The Love Sonatas: Take five (and put 'em all on stage)

The HBMG Foundation revs up Manuel Zarate's cycle of five plays, staging them all in repertory over two weeks

Liz Fisher in <i>Stroke</i>
Liz Fisher in Stroke (Photo by Will Hollis Snider)

Imagine writing a cycle of five full-length plays. Tennessee Williams didn't do it. Neither did Arthur Miller or Eugene O'Neill, although O'Neill managed a trilogy of full-length plays. Robert Schenkkan did it with The Kentucky Cycle and won a Pulitzer prize for it.

Five full-length plays. A massive undertaking.

Now imagine not just writing these five plays but producing them all for the first time as a cycle over a two-week period – say, from May 18 to June 1 – with performances in the new Rollins Studio Theatre at the Long Center. Five plays, five directors, four designers, 26 actors.

No need to imagine anymore. It's actually happening, right here in Austin. Manuel Zarate is the author of the cycle of plays that make up The Love Sonatas, but he's probably better known around the city as a nurturer of the arts. In addition to being a member of the Long Center's board of trustees, Zarate is the founder and president of the HBMG Foundation, an offshoot of his information technology services company, HBMG Inc. Through the foundation, Zarate has been nurturing both traditional and nontraditional artists for the past three years, primarily with its ArtSpark Festival, which focuses on the creation of new, multidisciplinary work.
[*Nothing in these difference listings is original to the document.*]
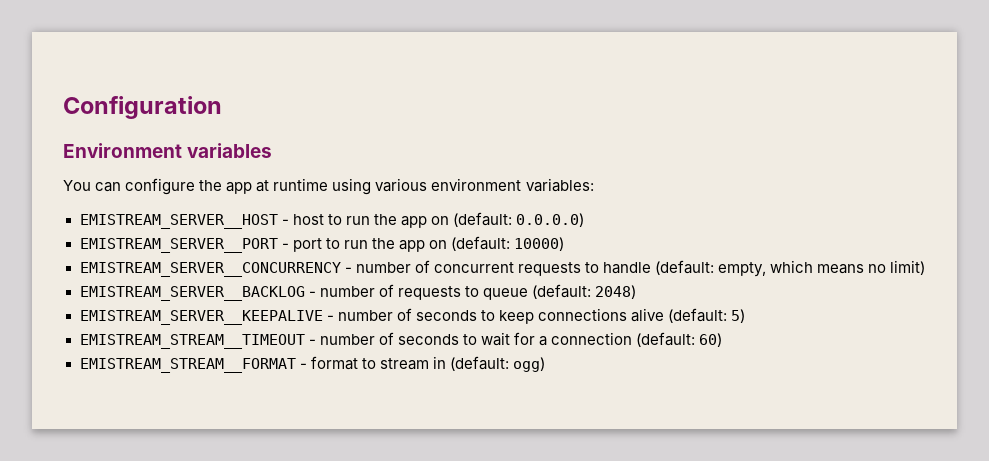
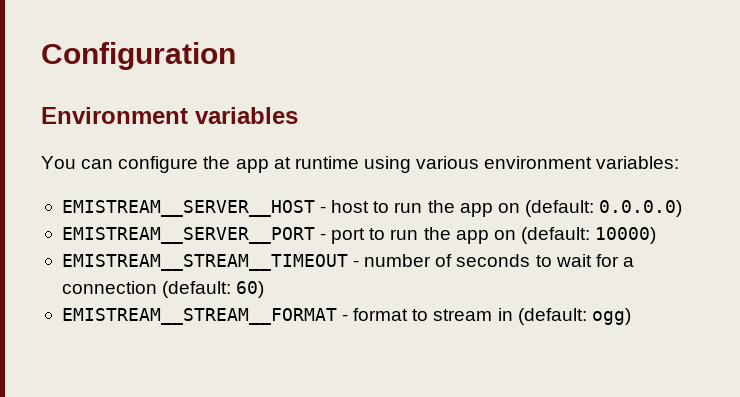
- EMISTREAM_SERVER__HOST - host to run the app on (default: 0.0.0.0)
+ EMISTREAM__SERVER__HOST - host to run the app on (default: 0.0.0.0)
- EMISTREAM_SERVER__PORT - port to run the app on (default: 10000)
+ EMISTREAM__SERVER__PORT - port to run the app on (default: 10000)
- EMISTREAM_SERVER__CONCURRENCY - number of concurrent requests to handle (default: empty, which means no limit)
- EMISTREAM_SERVER__BACKLOG - number of requests to queue (default: 2048)
- EMISTREAM_SERVER__KEEPALIVE - number of seconds to keep connections alive (default: 5)
- EMISTREAM_STREAM__TIMEOUT - number of seconds to wait for a connection (default: 60)
+ EMISTREAM__STREAM__TIMEOUT - number of seconds to wait for a connection (default: 60)
- EMISTREAM_STREAM__FORMAT - format to stream in (default: ogg)
+ EMISTREAM__STREAM__FORMAT - format to stream in (default: ogg)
"The foundation brings together arts, technology, and business," says Liz Fisher, the foundation's marketing and programs manager. "We foster innovation and passion in these three areas, as well as at the intersections and fringes of these disciplines. In all of our programs, we're trying to find ways to encourage creativity and support those folks that are following their passion, whether it's innovation in programming or innovation in playmaking. We don't [say] that creativity is limited to the traditional performing arts. Rather, it extends to all passions." And when Fisher says "all," she really means all, as the plays that make up The Love Sonatas reflect the foundation's all-encompassing mission, incorporating video, visual art, 3-D animation, projections, and live music, along with those elements found in all traditional theatrical presentations.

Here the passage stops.